** Opening Source material block **
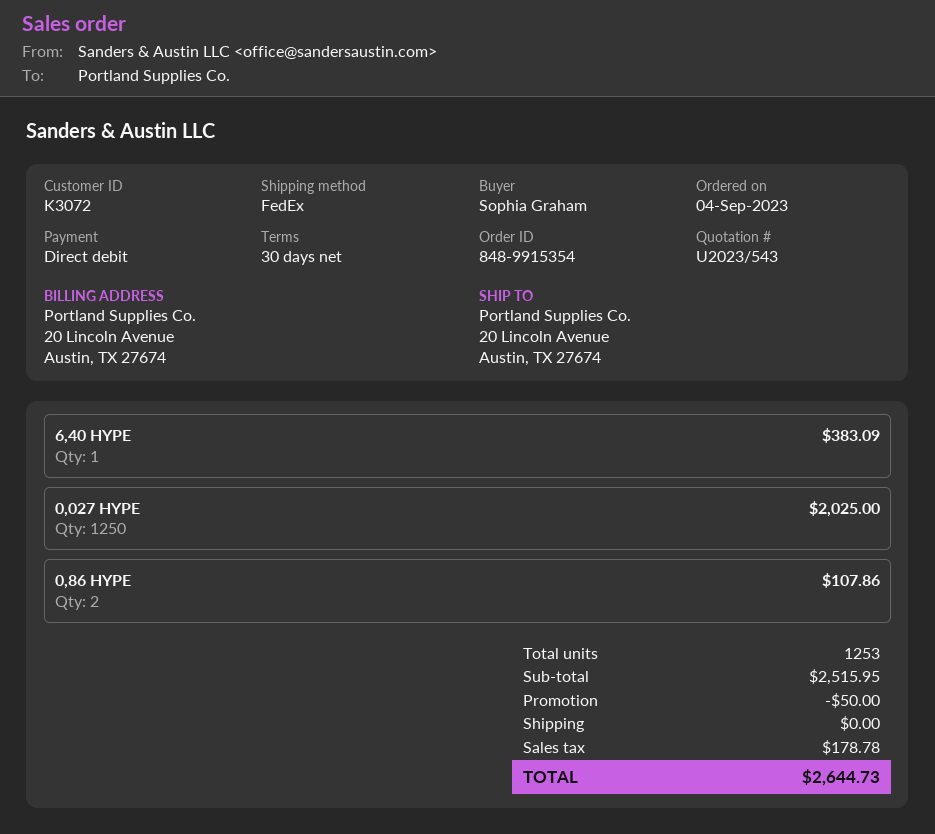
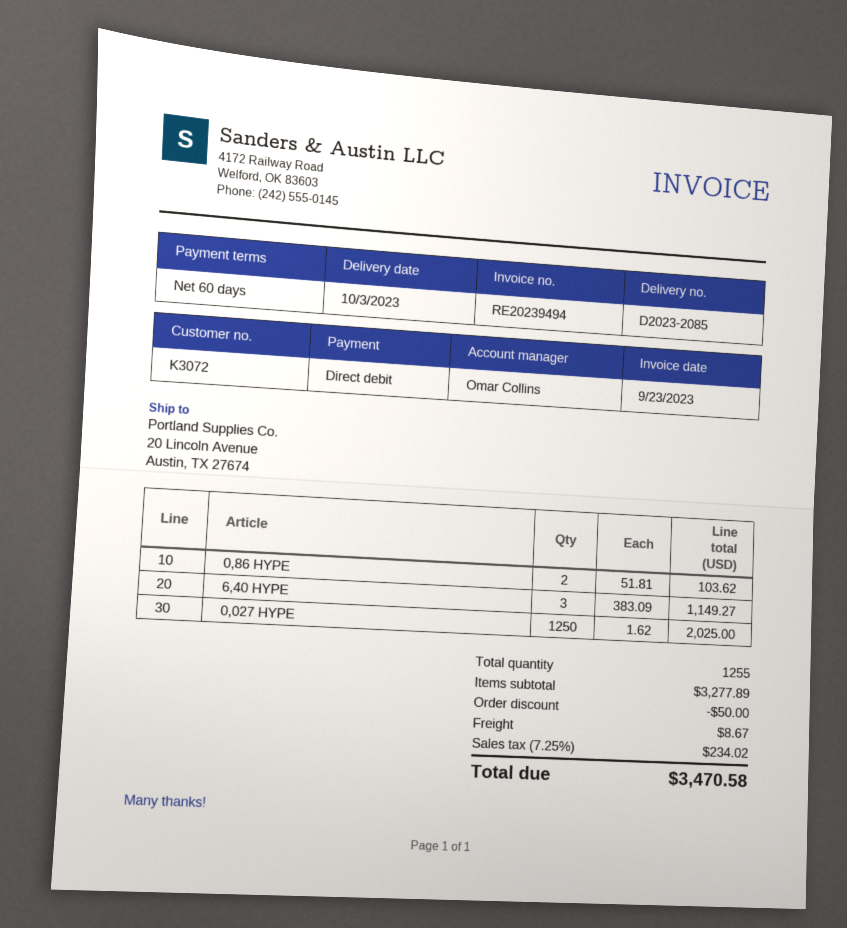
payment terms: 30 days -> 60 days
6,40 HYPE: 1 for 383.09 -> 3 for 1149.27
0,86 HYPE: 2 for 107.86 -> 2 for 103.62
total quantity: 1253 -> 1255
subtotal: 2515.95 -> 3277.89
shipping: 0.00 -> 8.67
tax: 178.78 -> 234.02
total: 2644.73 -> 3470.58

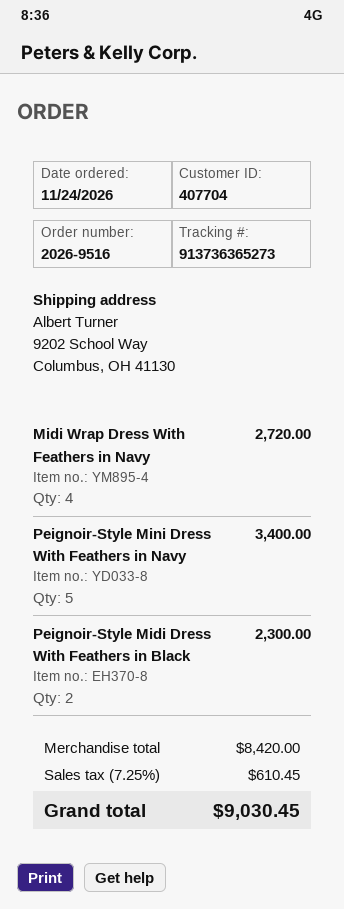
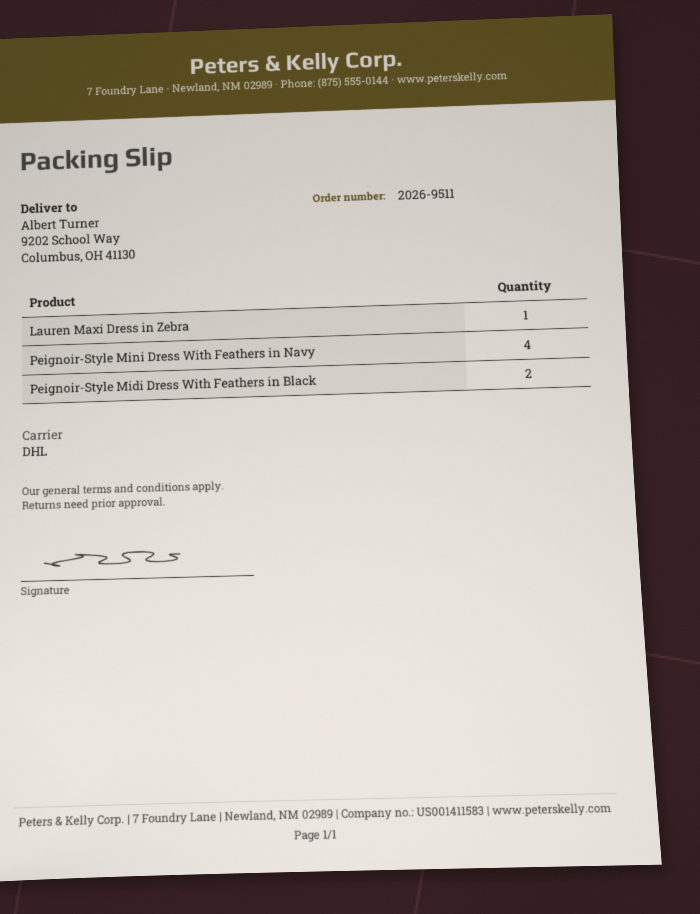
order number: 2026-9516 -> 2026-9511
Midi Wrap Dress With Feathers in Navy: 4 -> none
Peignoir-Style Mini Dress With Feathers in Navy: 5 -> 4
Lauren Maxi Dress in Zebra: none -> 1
** Closing Source material block **
- **Required work**: Every entry must be reproduced exactly, with the images left out.

- **The answer**:
payment terms: 30 days -> 60 days
6,40 HYPE: 1 for 383.09 -> 3 for 1149.27
0,86 HYPE: 2 for 107.86 -> 2 for 103.62
total quantity: 1253 -> 1255
subtotal: 2515.95 -> 3277.89
shipping: 0.00 -> 8.67
tax: 178.78 -> 234.02
total: 2644.73 -> 3470.58

order number: 2026-9516 -> 2026-9511
Midi Wrap Dress With Feathers in Navy: 4 -> none
Peignoir-Style Mini Dress With Feathers in Navy: 5 -> 4
Lauren Maxi Dress in Zebra: none -> 1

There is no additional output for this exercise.